::: Supplied data :::

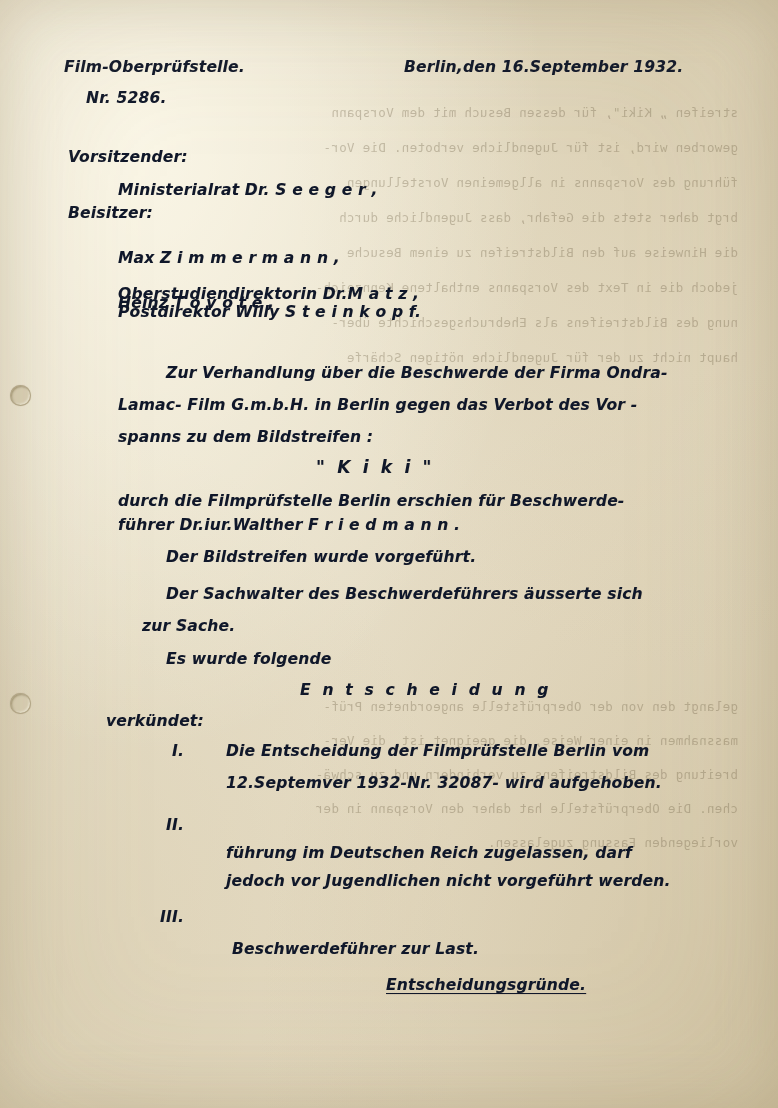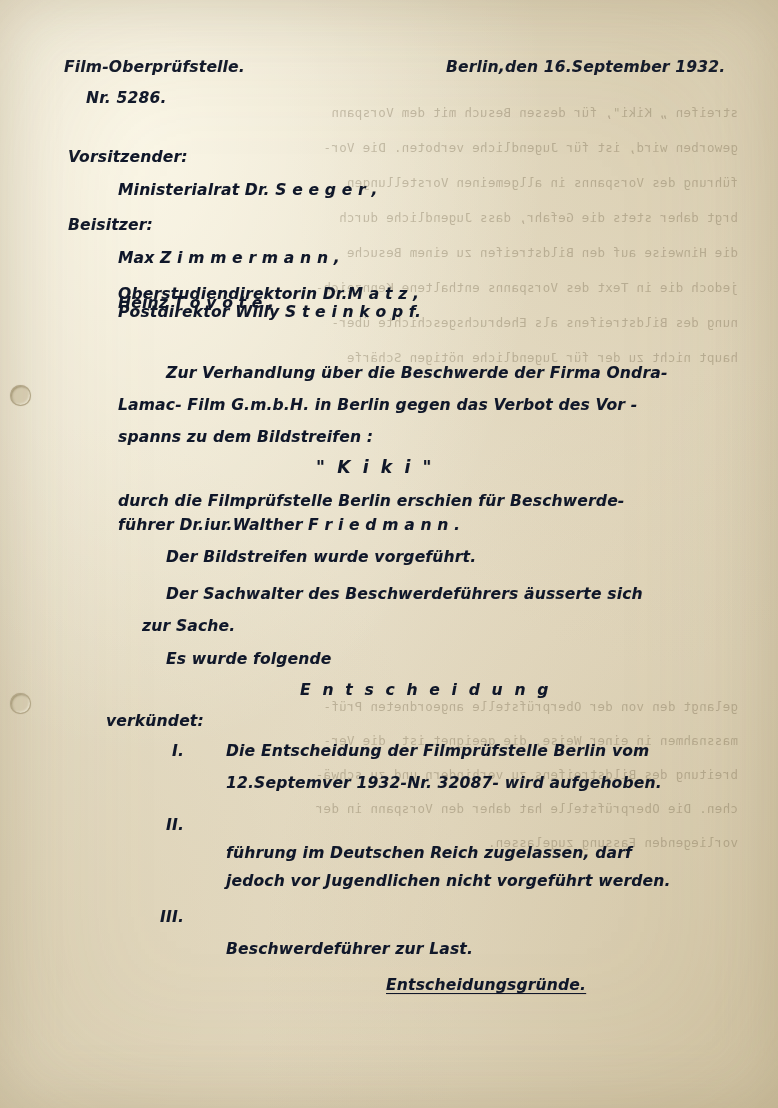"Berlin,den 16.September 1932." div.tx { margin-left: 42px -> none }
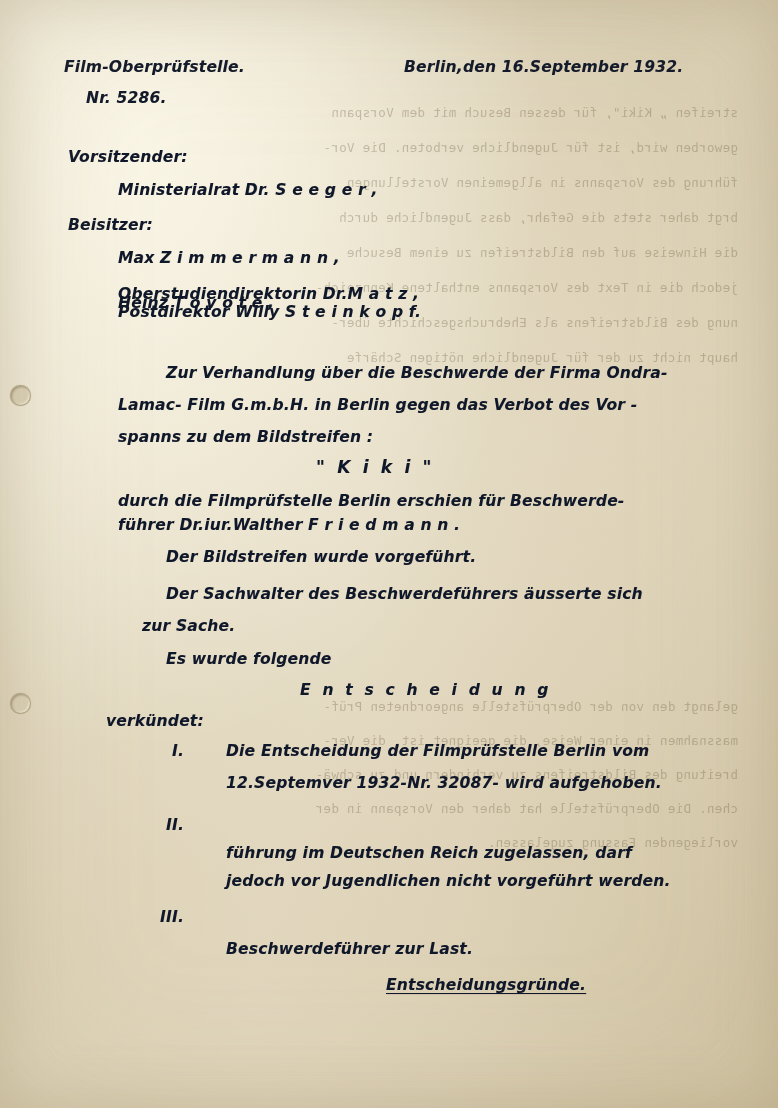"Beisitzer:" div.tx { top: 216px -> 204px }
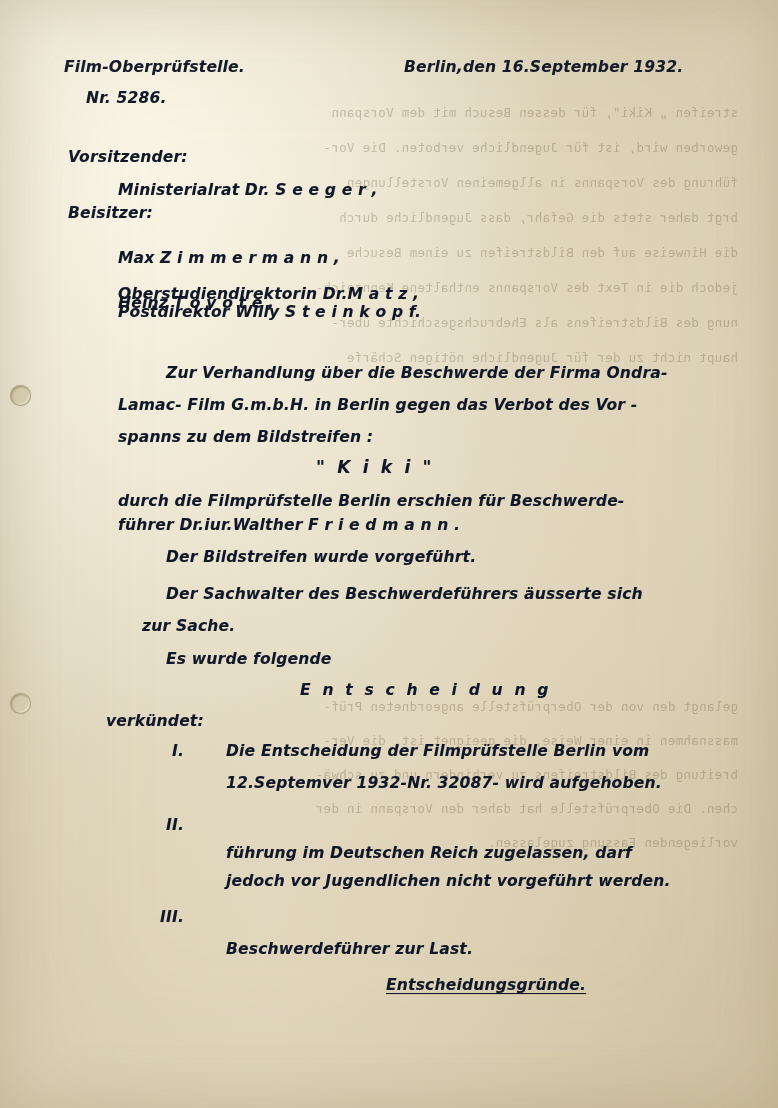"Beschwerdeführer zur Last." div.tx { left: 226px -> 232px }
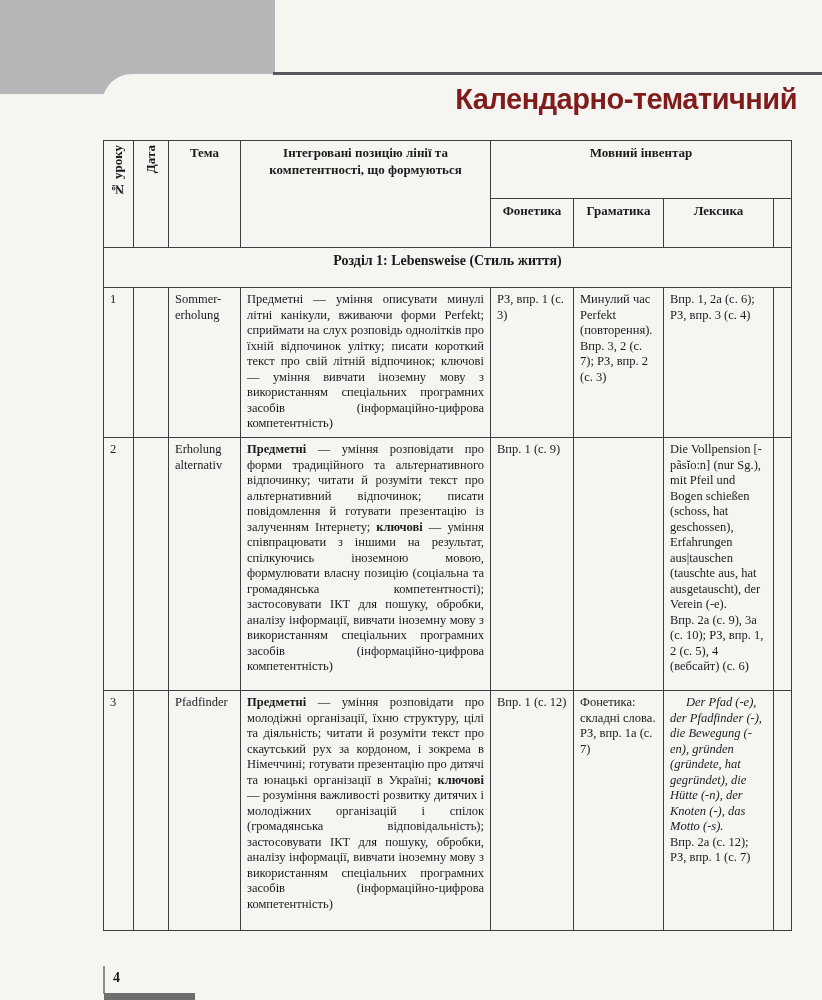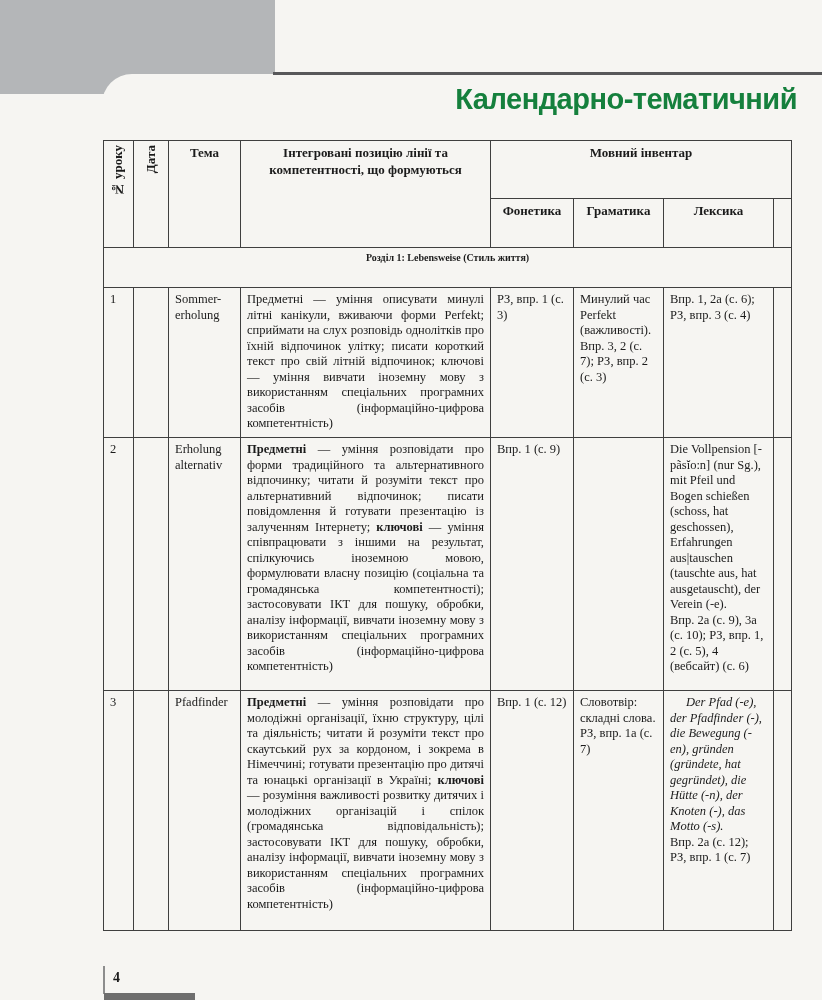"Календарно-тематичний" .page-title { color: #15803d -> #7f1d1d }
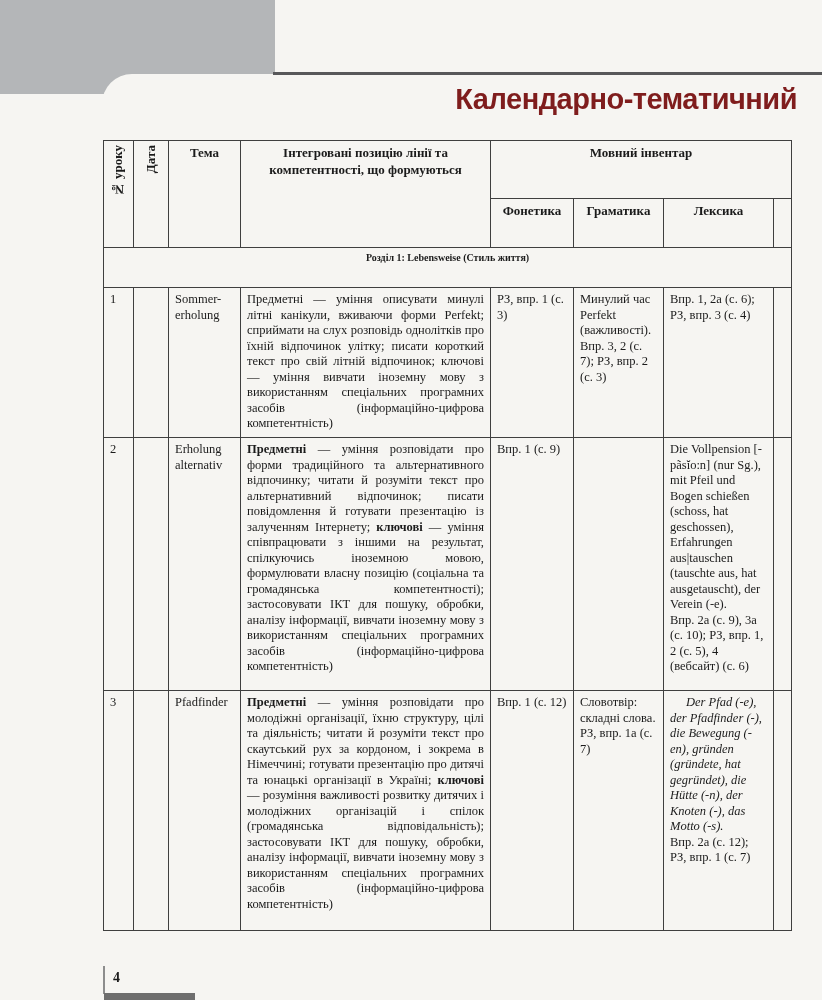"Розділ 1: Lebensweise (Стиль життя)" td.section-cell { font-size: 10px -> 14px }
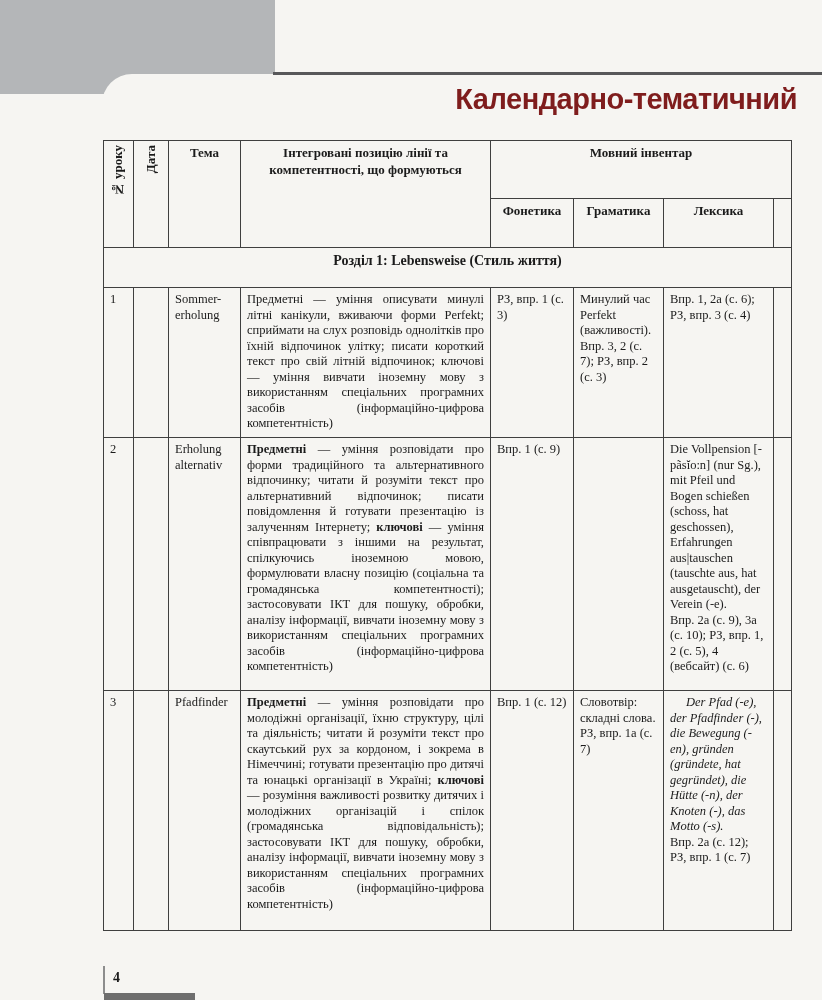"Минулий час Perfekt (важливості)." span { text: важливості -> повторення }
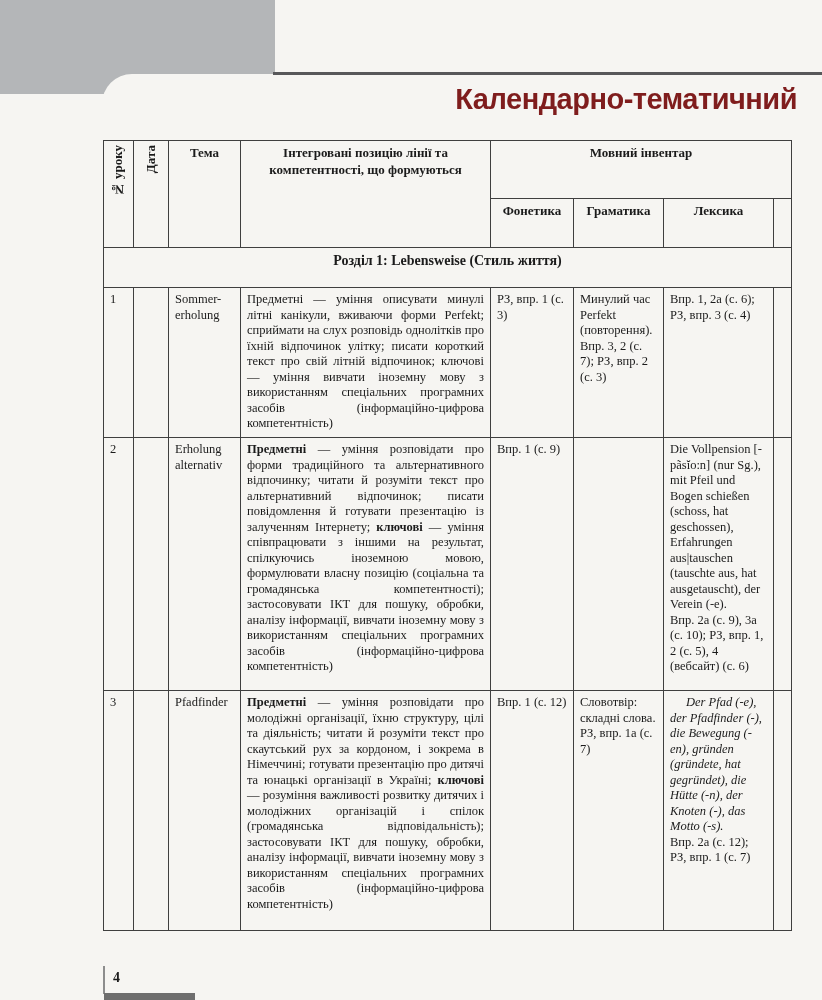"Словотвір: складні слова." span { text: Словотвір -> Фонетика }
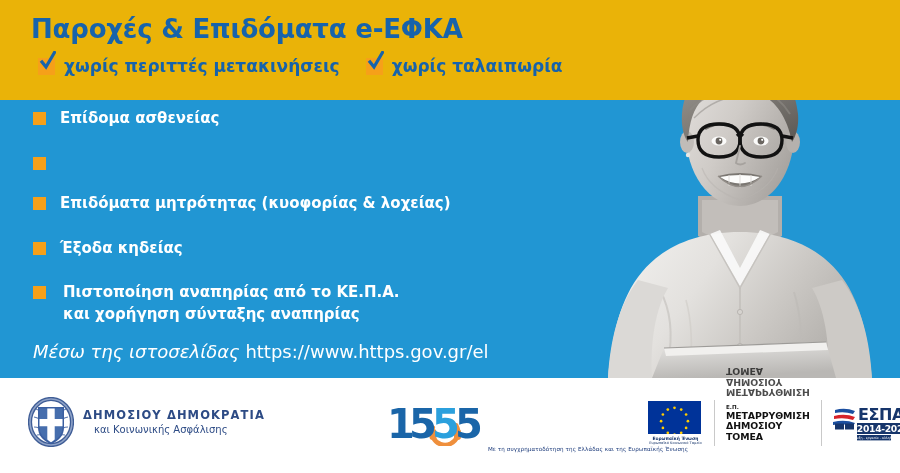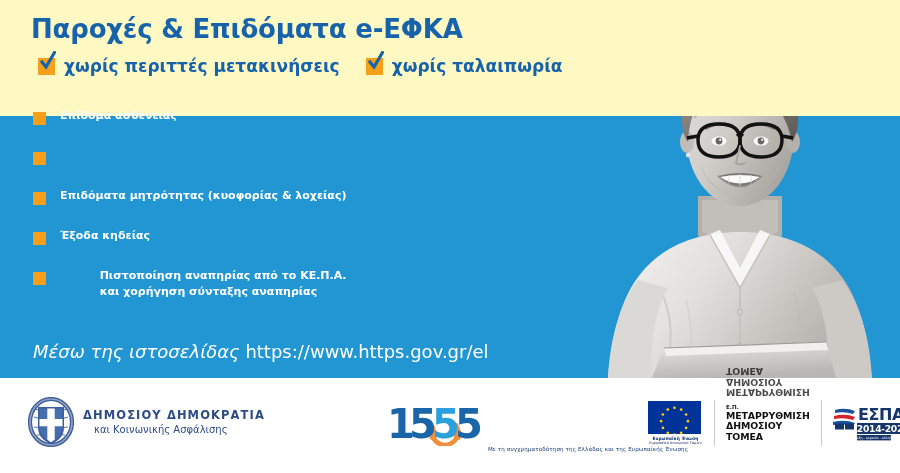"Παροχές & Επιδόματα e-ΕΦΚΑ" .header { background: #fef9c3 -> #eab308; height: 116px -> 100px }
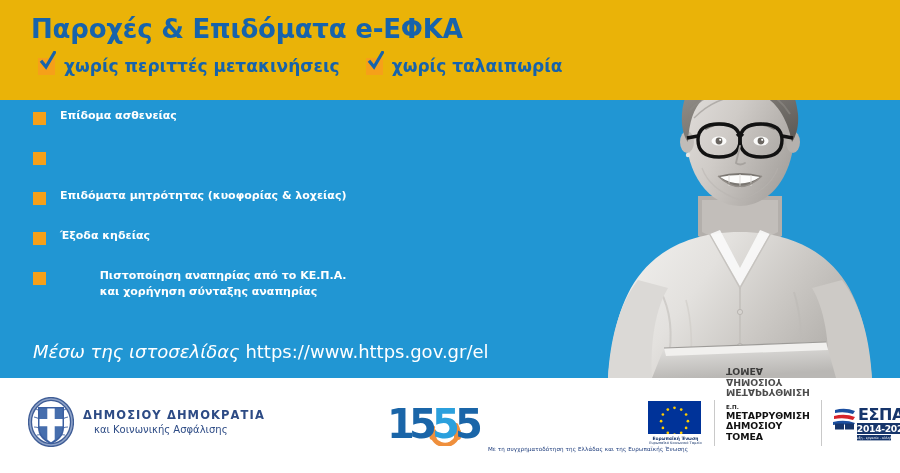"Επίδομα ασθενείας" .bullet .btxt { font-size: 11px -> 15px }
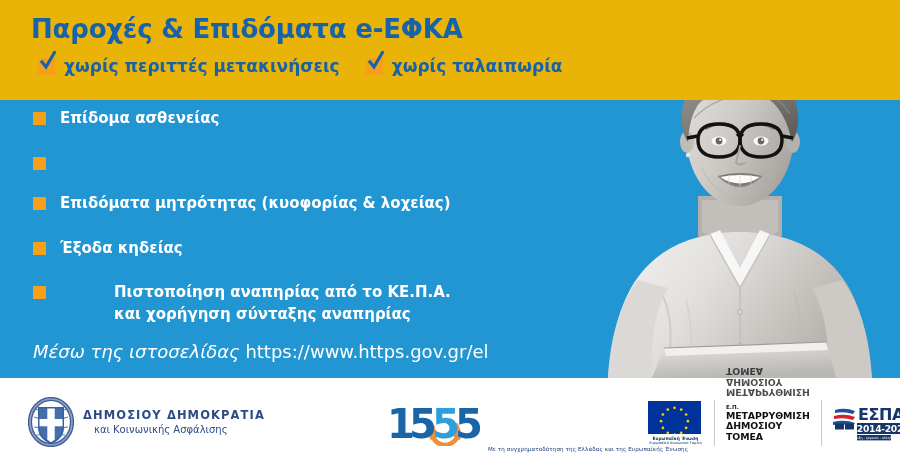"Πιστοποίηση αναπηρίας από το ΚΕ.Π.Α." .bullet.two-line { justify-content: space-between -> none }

:::

= Task requirements =
Quote the data above exactly from the line with "left: 226px ->" to the line with "text: важливості ->", both ends counted, and nothing else. Pictures don't go in.

= Written solution =
"Beschwerdeführer zur Last." div.tx { left: 226px -> 232px }
"Календарно-тематичний" .page-title { color: #15803d -> #7f1d1d }
"Розділ 1: Lebensweise (Стиль життя)" td.section-cell { font-size: 10px -> 14px }
"Минулий час Perfekt (важливості)." span { text: важливості -> повторення }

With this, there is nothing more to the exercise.